▶ To do
Every line containing the word "Persistent" must be pulled from the records.

▶ Listed records
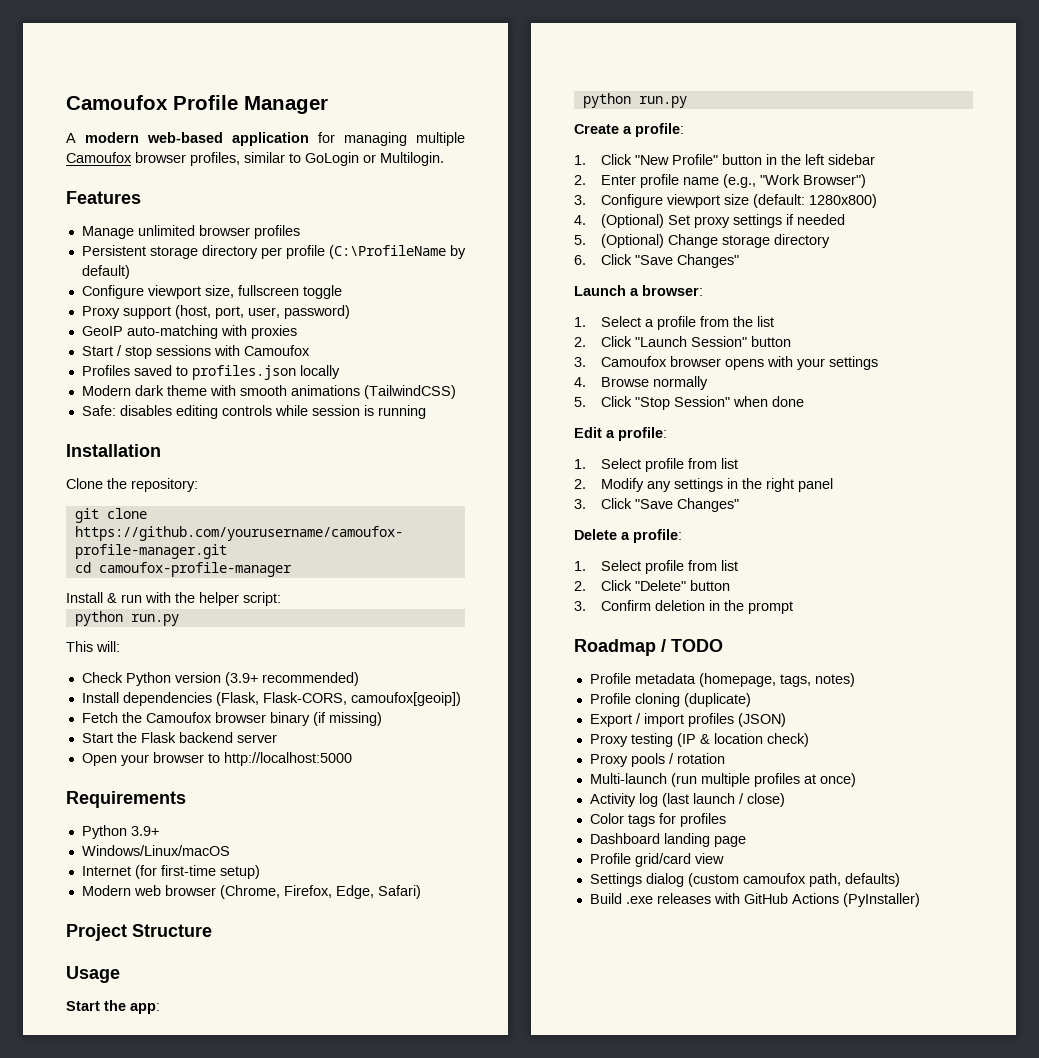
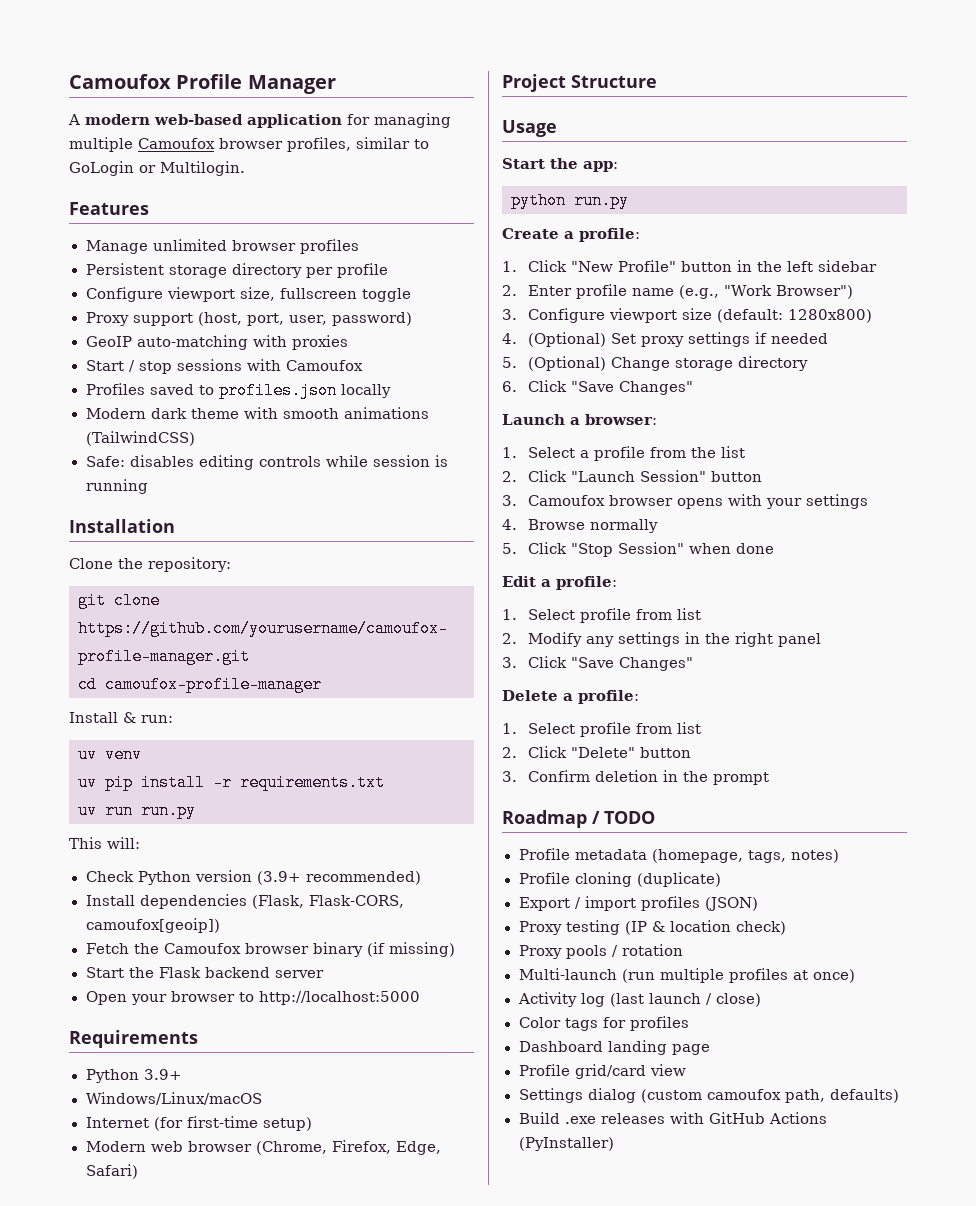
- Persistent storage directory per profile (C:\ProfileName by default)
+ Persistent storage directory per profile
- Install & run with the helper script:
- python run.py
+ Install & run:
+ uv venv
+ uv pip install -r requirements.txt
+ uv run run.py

▶ Result
- Persistent storage directory per profile (C:\ProfileName by default)
+ Persistent storage directory per profile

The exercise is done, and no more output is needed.